## WORK TASK
Comb through the entries for "background" and pull out each line that holds it.

## EXCERPTED RECORDS
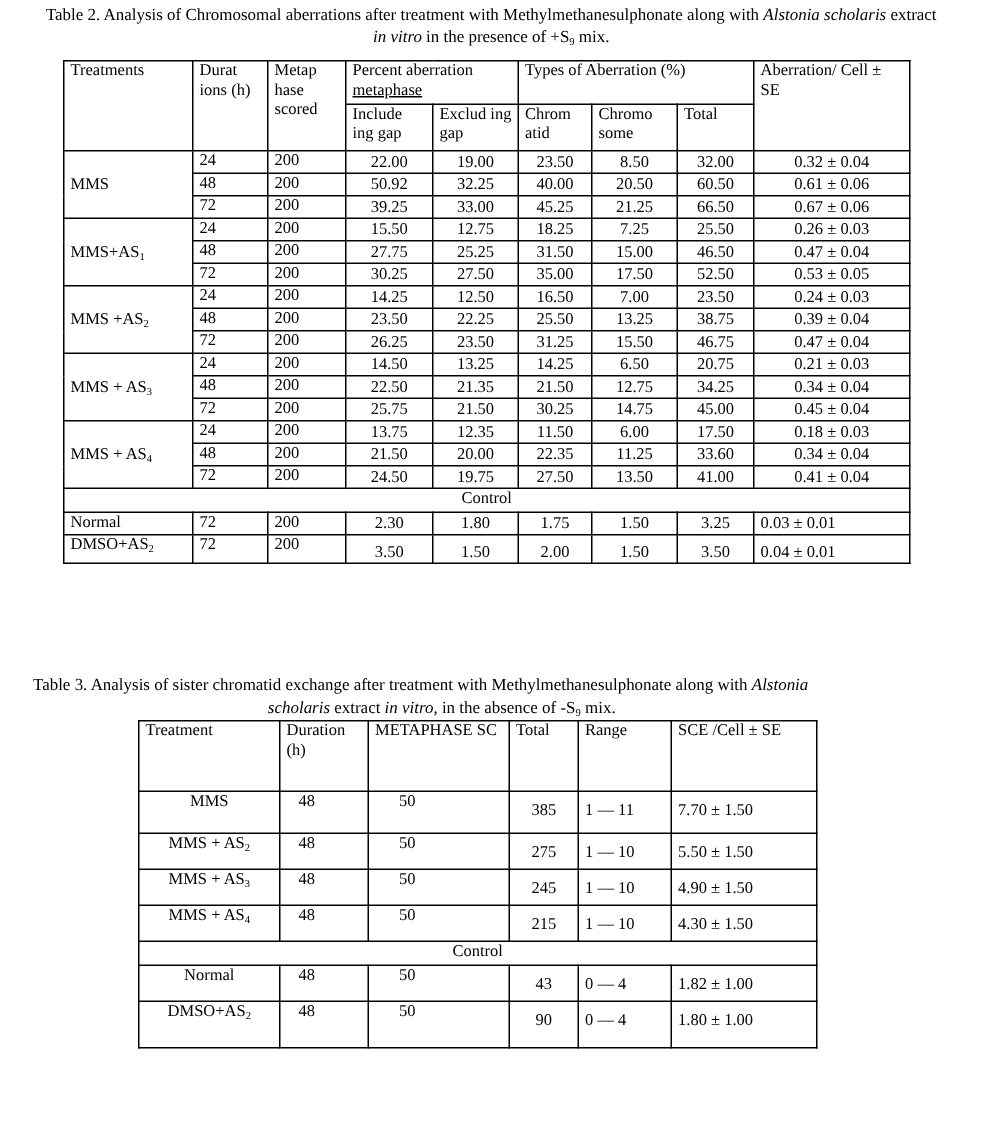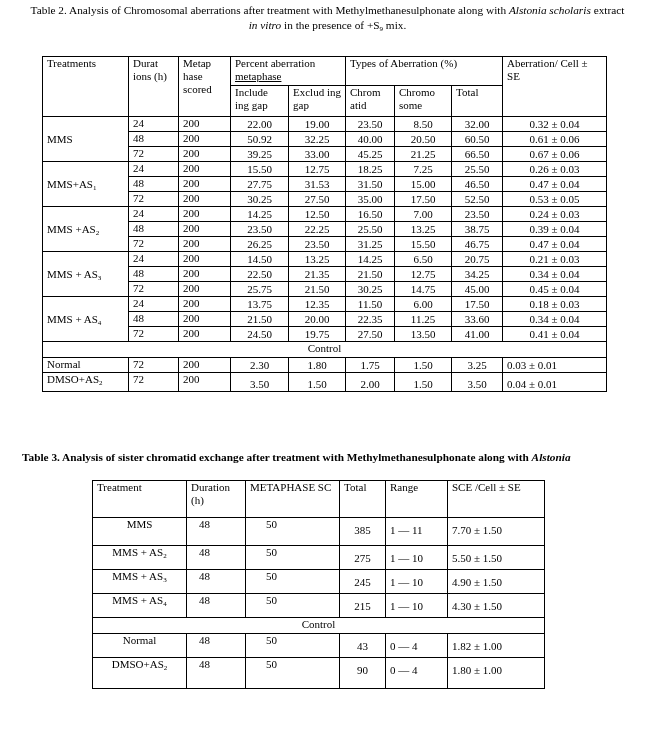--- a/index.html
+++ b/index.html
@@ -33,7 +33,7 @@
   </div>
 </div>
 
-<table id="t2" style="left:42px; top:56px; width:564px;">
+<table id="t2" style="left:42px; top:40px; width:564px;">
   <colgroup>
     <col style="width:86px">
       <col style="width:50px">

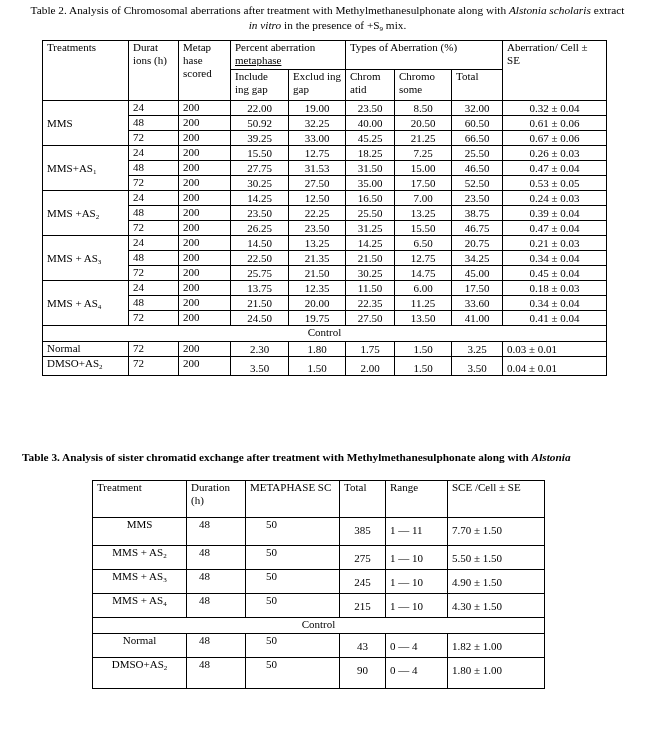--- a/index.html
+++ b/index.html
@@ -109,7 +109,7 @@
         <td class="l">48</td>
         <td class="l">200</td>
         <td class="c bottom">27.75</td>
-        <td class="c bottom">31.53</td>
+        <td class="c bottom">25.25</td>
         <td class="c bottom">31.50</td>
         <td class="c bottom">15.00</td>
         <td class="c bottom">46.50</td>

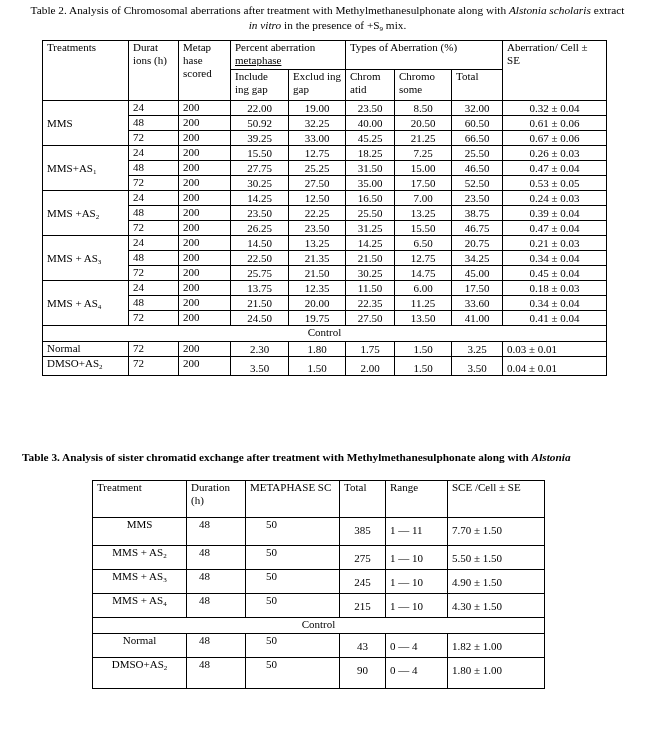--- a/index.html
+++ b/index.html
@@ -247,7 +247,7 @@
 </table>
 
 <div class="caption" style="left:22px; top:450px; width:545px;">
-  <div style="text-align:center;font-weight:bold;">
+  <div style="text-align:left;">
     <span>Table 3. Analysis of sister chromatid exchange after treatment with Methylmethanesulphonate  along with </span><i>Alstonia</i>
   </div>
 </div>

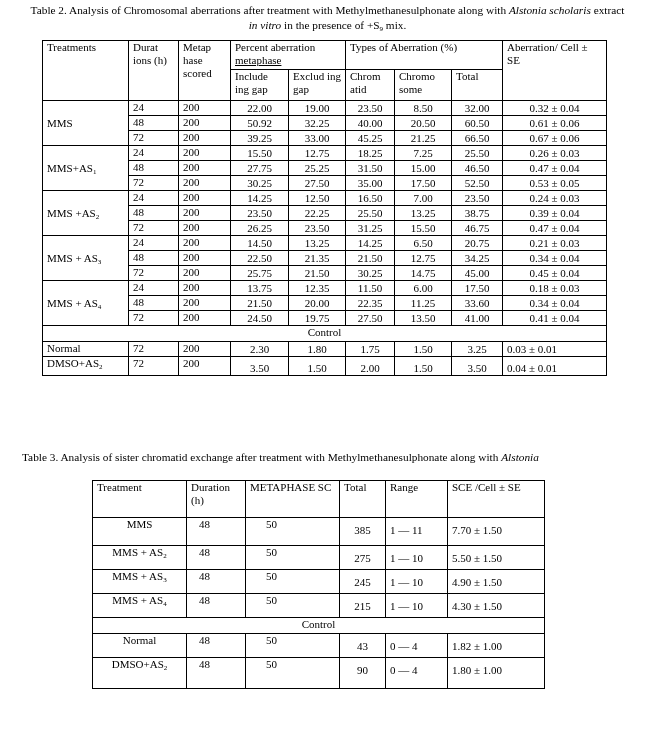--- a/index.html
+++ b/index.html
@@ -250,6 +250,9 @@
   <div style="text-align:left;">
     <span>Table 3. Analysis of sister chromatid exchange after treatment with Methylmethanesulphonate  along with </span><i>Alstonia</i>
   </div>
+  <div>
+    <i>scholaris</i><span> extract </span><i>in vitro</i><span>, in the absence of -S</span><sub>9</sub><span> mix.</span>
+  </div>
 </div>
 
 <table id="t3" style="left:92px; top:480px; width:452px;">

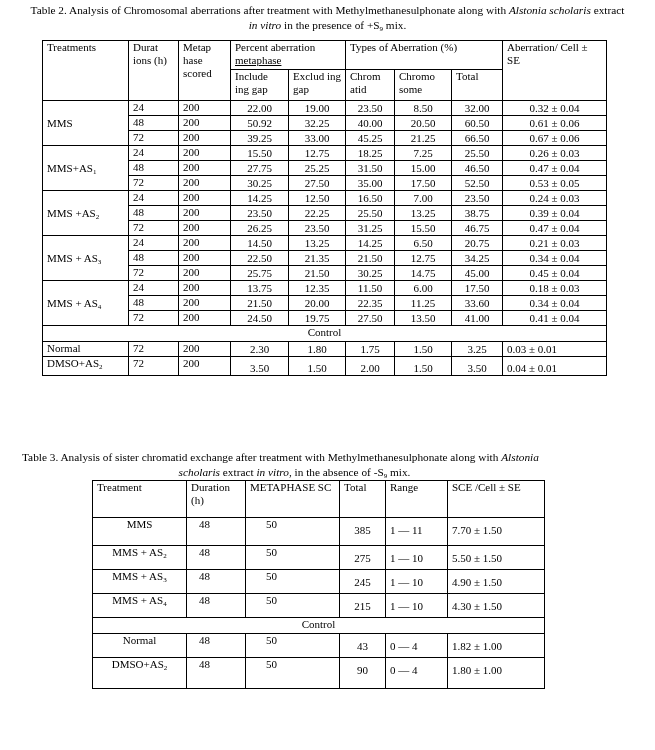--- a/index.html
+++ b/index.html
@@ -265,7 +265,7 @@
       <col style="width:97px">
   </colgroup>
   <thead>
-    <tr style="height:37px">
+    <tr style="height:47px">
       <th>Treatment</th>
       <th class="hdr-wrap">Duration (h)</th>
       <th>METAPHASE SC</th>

...

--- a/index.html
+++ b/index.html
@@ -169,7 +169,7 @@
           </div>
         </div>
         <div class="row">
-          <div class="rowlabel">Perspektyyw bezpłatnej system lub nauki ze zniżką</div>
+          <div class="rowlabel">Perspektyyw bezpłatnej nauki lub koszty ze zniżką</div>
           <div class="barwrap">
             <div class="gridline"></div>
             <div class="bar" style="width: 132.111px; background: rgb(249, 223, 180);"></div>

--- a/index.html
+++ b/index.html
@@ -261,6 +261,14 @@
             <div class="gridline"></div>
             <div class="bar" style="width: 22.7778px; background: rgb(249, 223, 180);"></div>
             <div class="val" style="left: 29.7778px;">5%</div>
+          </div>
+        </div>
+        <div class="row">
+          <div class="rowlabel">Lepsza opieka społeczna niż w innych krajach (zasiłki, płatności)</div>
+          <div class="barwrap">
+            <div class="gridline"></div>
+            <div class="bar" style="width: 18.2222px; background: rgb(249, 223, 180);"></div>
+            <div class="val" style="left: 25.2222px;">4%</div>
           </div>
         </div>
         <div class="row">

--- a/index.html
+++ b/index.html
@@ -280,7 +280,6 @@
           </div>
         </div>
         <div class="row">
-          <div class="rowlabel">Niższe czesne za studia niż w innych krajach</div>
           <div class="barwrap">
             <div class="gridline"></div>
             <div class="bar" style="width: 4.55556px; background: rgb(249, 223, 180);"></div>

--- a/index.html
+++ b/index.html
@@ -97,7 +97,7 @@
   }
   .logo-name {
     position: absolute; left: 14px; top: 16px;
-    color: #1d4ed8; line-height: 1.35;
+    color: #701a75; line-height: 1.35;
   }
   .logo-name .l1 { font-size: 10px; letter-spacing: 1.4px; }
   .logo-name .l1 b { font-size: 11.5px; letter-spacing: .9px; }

## ANSWER TO THIS TASK
             <div class="bar" style="width: 132.111px; background: rgb(249, 223, 180);"></div>
             <div class="bar" style="width: 22.7778px; background: rgb(249, 223, 180);"></div>
+            <div class="bar" style="width: 18.2222px; background: rgb(249, 223, 180);"></div>
             <div class="bar" style="width: 4.55556px; background: rgb(249, 223, 180);"></div>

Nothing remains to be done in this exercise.